Millions of Peaches, Peaches for Free.
Our backyard peach tree has a bumper crop of large, delicious peaches! I absolutely love harvesting nature's bounty and preserving it in jams, bottled preserves, and freezer bags. This is the first real crop we've collected from our peach tree. The branches are heavy with fruit, and the peaches are growing in clusters of up to 6 peaches!
Rachael, Nathan, and I picked bowls full of fruit. Rachael was kind enough to begin washing the fruit in the kitchen while Nathan and I worked on collecting more.
Actually, Nathan did the picking while perched on the top of a precarious ladder, and I held the bowl up within his reach. It sounds terribly lazy of me, but in my defense I spent an hour picking fruit yesterday without him. Our bowls were quickly filled to capacity, so we'd pass them through the music room window to Rachael, who slipped up empty and clean bowls from the kitchen. Matthew was very eager to climb the tree and reach for fruit.
After picking everything we could reach, we worked together to pit and slice the fruit. I was very delighted to discover that this peach tree is a Freestone variety- which means the pits literally fall out of the fruit instead of clinging to the juicy flesh. Sarah and Matthew really enjoyed joining the assembly line. Rachael washed, Nathan did a long circumventing slice, Sarah and Matthew twisted the halves open and removed pits, and I sliced them and covered them with a sugar syrup.
I originally made a few batches of peach jam. The best one is Blueberry Peach Jam....oh it's like candy! After pouring the cooked jam into jars, the children and I gathered around the pot and collected the remnants of sticky jam with pieces of bread. Then we popped it into our mouths. It was SO good!

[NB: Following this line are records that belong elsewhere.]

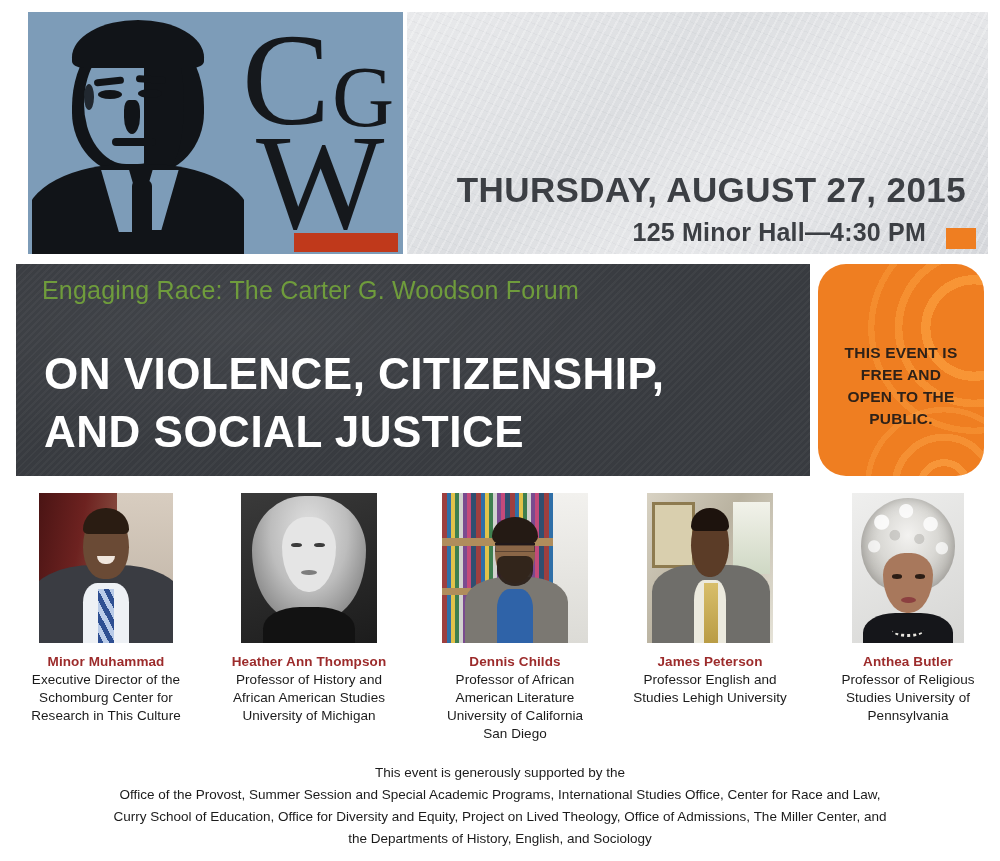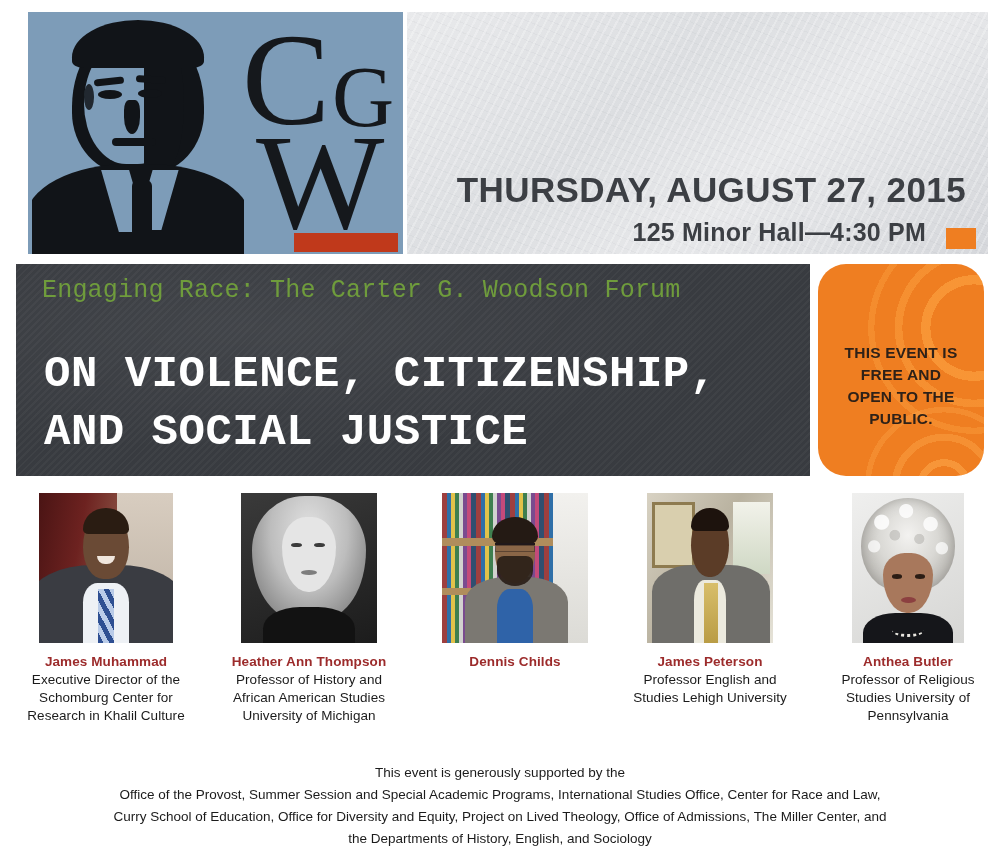--- a/index.html
+++ b/index.html
@@ -124,7 +124,6 @@
       repeating-linear-gradient(135deg, rgba(255,255,255,.022) 0 2px, rgba(0,0,0,.03) 2px 5px),
       radial-gradient(ellipse at 30% 30%, rgba(255,255,255,.05), rgba(0,0,0,0) 60%);
     overflow:hidden;
-    font-family:Liberation Mono, monospace;
   }
   .subtitle {
     position:absolute; left:26px; top:12px;

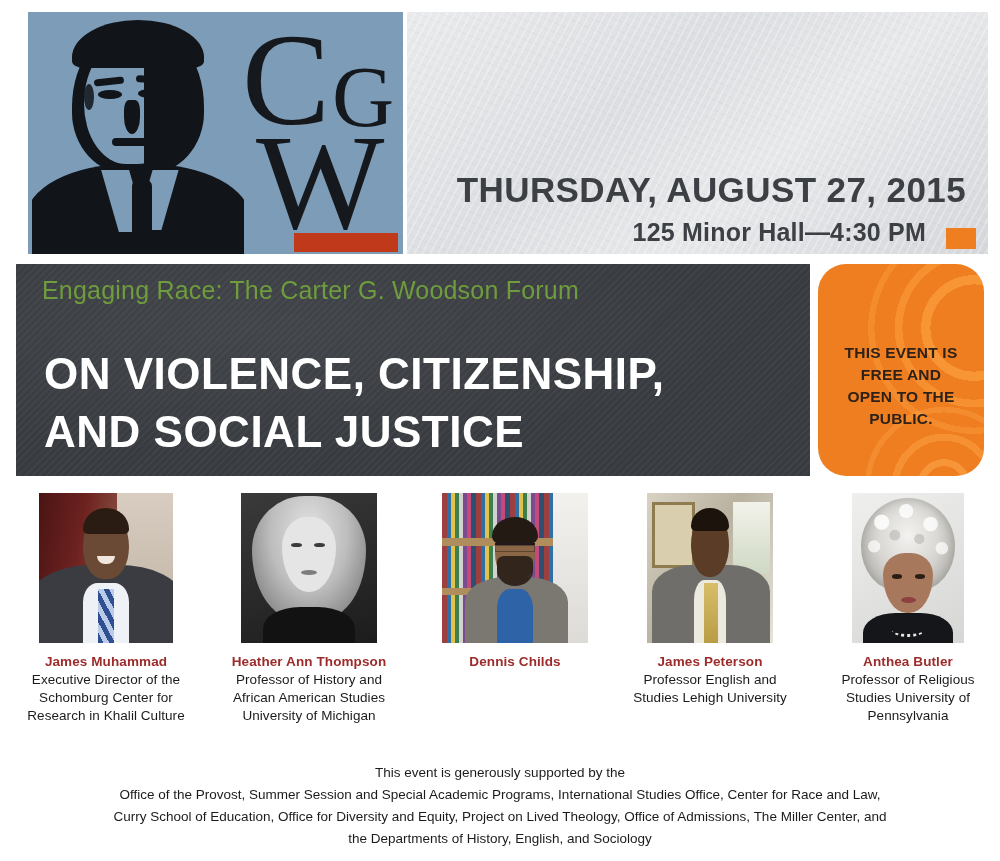--- a/index.html
+++ b/index.html
@@ -379,7 +379,7 @@
         <div class="smile"></div>
     </div>
     <div class="caption" style="width:190px; margin-left:-27px;">
-      <div class="sp-name">James Muhammad</div>
+      <div class="sp-name">Minor Muhammad</div>
       <div class="sp-role">
         <span>Executive Director of the</span>
         <span>Schomburg Center for</span>

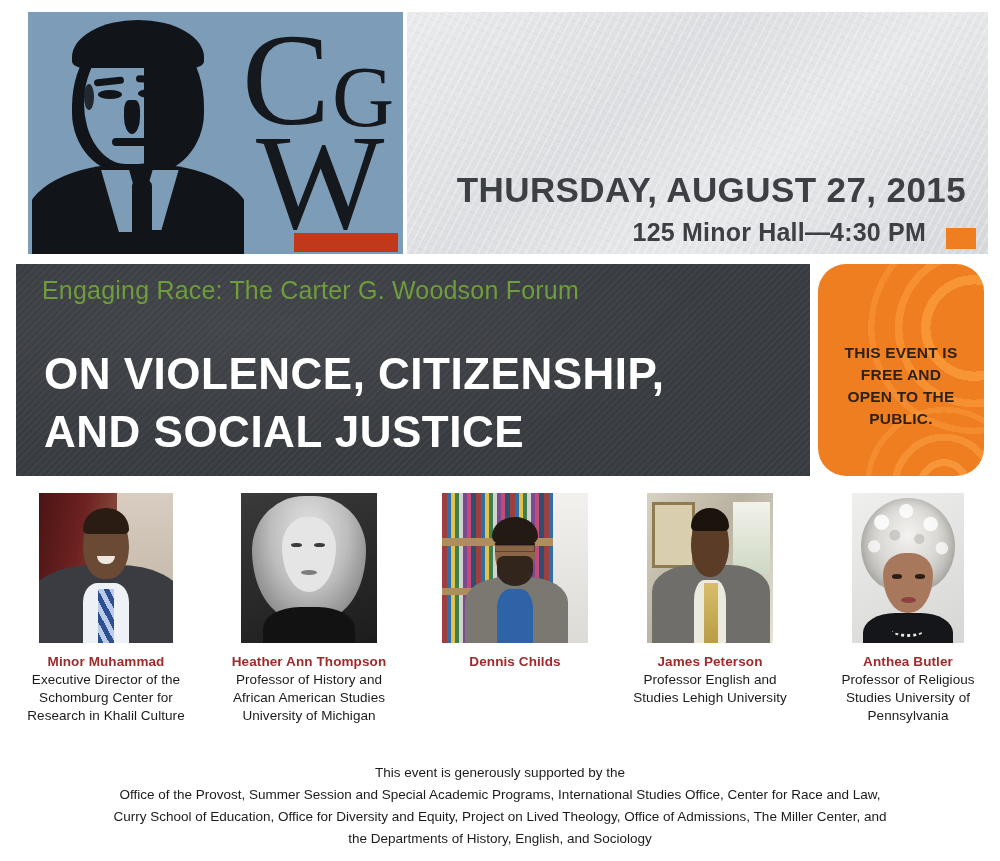--- a/index.html
+++ b/index.html
@@ -422,6 +422,12 @@
     </div>
     <div class="caption" style="width:186px; margin-left:-19px;">
       <div class="sp-name">Dennis Childs</div>
+      <div class="sp-role">
+        <span>Professor of African</span>
+        <span>American Literature</span>
+        <span>University of California</span>
+        <span>San Diego</span>
+      </div>
     </div>
   </div>
 

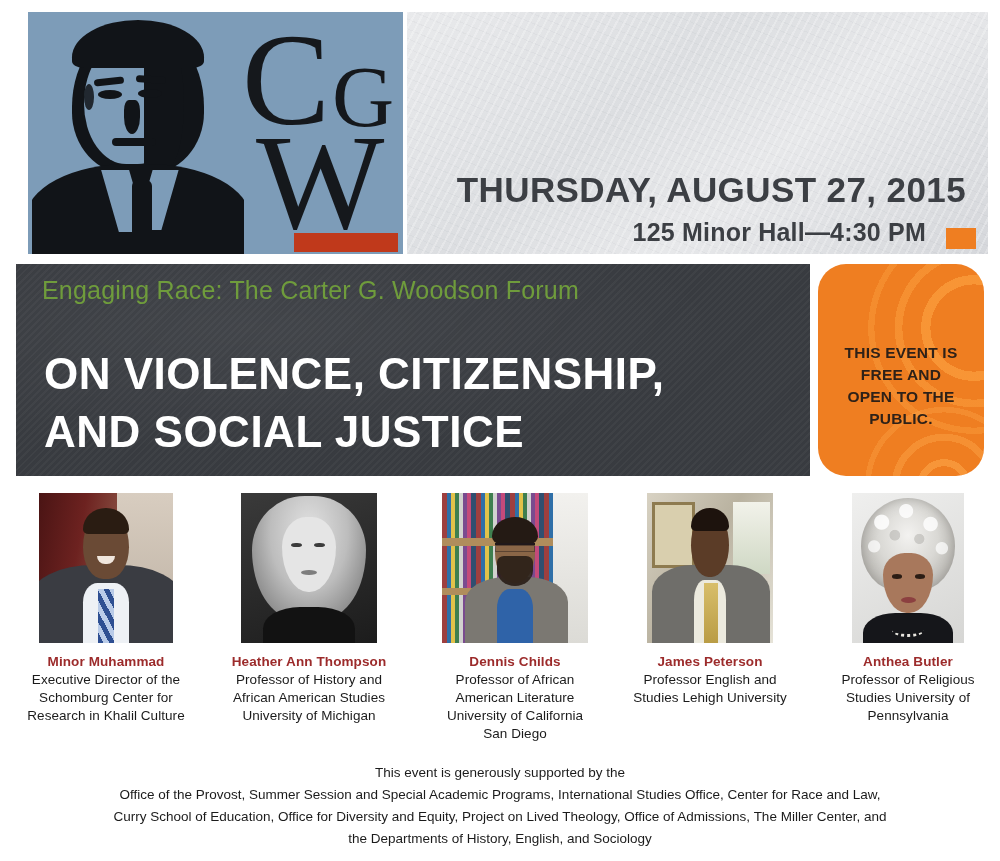--- a/index.html
+++ b/index.html
@@ -383,7 +383,7 @@
       <div class="sp-role">
         <span>Executive Director of the</span>
         <span>Schomburg Center for</span>
-        <span>Research in Khalil Culture</span>
+        <span>Research in This Culture</span>
       </div>
     </div>
   </div>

We ran out of pectin, and TIME, so we just sliced and froze the remaining gallons of peaches so we can make cobblers, pies, fruit smoothies, and more jams later in the year.
It's hard work, and we're very tired, but there is something so deeply satisfying in harvesting food yourself and preserving it for later. Perhaps it's the pleasure that comes form good old-fashioned work.
I feel so happy and fulfilled with my work. And then there's the benefit of the food itself: there's no pesticides, and the flavor of tree-ripe peaches is unbeatable.